• Exercise objective
All of the records should be reproduced word for word, but no images may appear in the copy.

• Data for the task
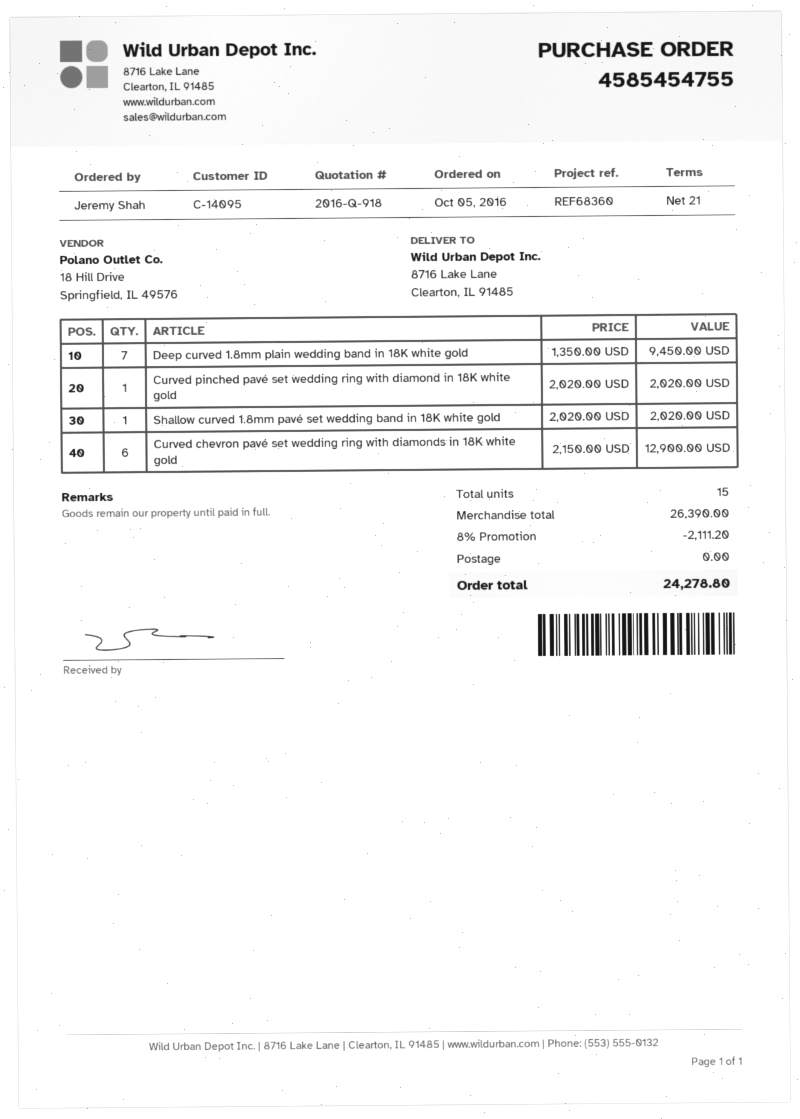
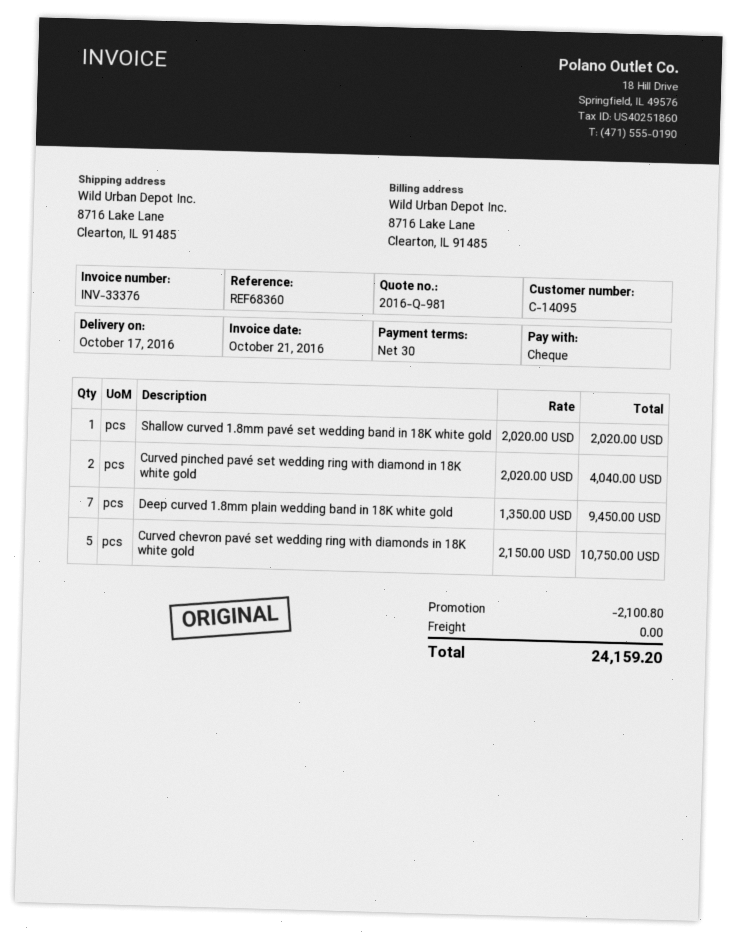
quote number: 2016-Q-918 -> 2016-Q-981
payment terms: 21 days -> 30 days
Curved pinched pavé set wedding ring with diamond in 18K white gold: 1 x 2020.00 = 2020.00 -> 2 x 2020.00 = 4040.00
Curved chevron pavé set wedding ring with diamonds in 18K white gold: 6 x 2150.00 = 12900.00 -> 5 x 2150.00 = 10750.00
discount: 2111.20 -> 2100.80
total: 24278.80 -> 24159.20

• Exercise response
quote number: 2016-Q-918 -> 2016-Q-981
payment terms: 21 days -> 30 days
Curved pinched pavé set wedding ring with diamond in 18K white gold: 1 x 2020.00 = 2020.00 -> 2 x 2020.00 = 4040.00
Curved chevron pavé set wedding ring with diamonds in 18K white gold: 6 x 2150.00 = 12900.00 -> 5 x 2150.00 = 10750.00
discount: 2111.20 -> 2100.80
total: 24278.80 -> 24159.20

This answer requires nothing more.